__DIRECTIONS__
Using the listing below, retype exactly the lines starting at the one with "Frutak: 1 for 9.95 -> 1 for 8.95" and ending at the one with "total: 241.18 -> 207.90", and include both.

***** DATA TO PROCESS *****

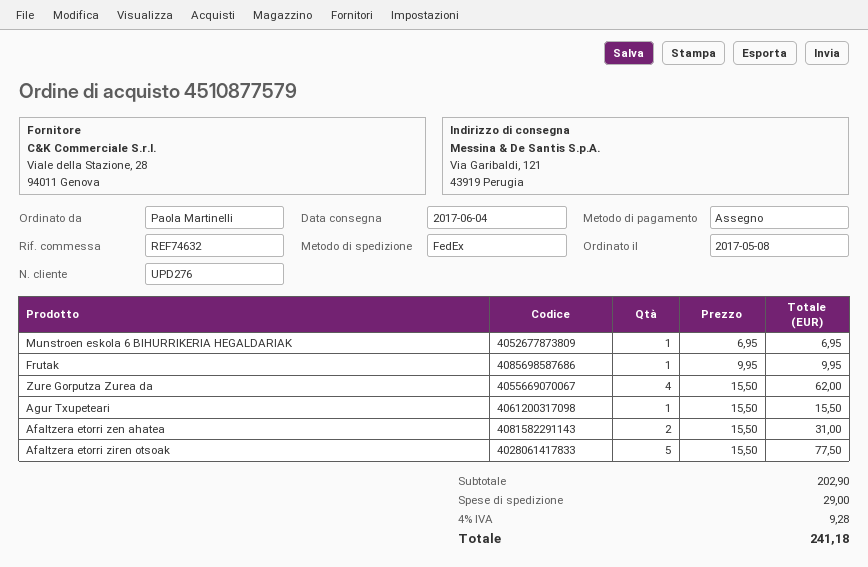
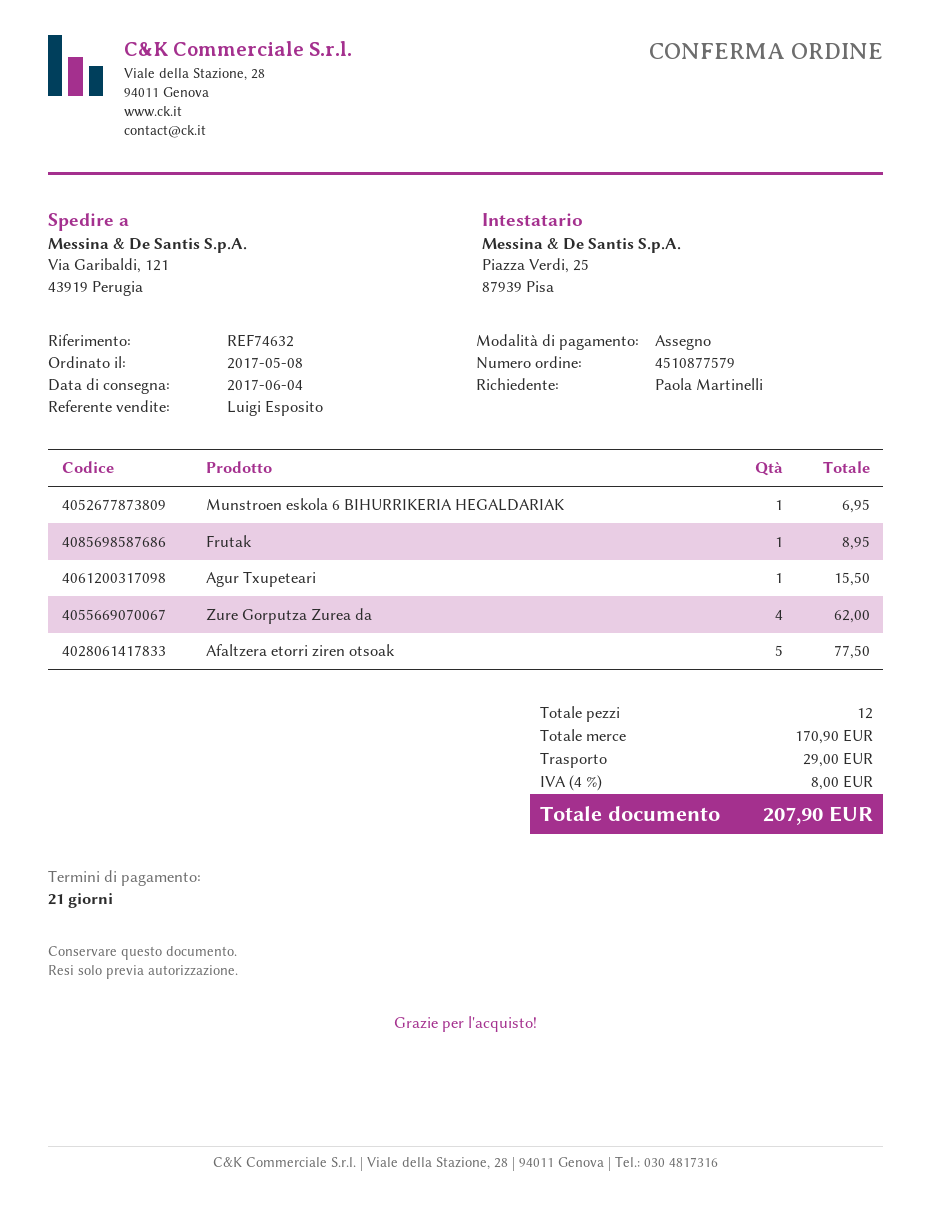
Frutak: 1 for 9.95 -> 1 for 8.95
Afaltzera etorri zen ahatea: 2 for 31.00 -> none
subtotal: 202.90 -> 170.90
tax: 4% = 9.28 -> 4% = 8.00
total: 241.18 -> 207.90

*****
***** DATA TO PROCESS *****

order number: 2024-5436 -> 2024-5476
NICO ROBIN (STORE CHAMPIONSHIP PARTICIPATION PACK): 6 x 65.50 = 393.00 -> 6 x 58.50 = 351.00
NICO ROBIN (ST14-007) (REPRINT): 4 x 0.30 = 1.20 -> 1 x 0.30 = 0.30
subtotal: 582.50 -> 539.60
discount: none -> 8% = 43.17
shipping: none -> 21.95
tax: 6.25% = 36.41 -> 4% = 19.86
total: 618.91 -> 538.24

*****
***** DATA TO PROCESS *****

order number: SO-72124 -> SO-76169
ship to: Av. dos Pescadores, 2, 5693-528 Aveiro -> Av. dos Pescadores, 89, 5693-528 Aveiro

*****

__RESULT__
Frutak: 1 for 9.95 -> 1 for 8.95
Afaltzera etorri zen ahatea: 2 for 31.00 -> none
subtotal: 202.90 -> 170.90
tax: 4% = 9.28 -> 4% = 8.00
total: 241.18 -> 207.90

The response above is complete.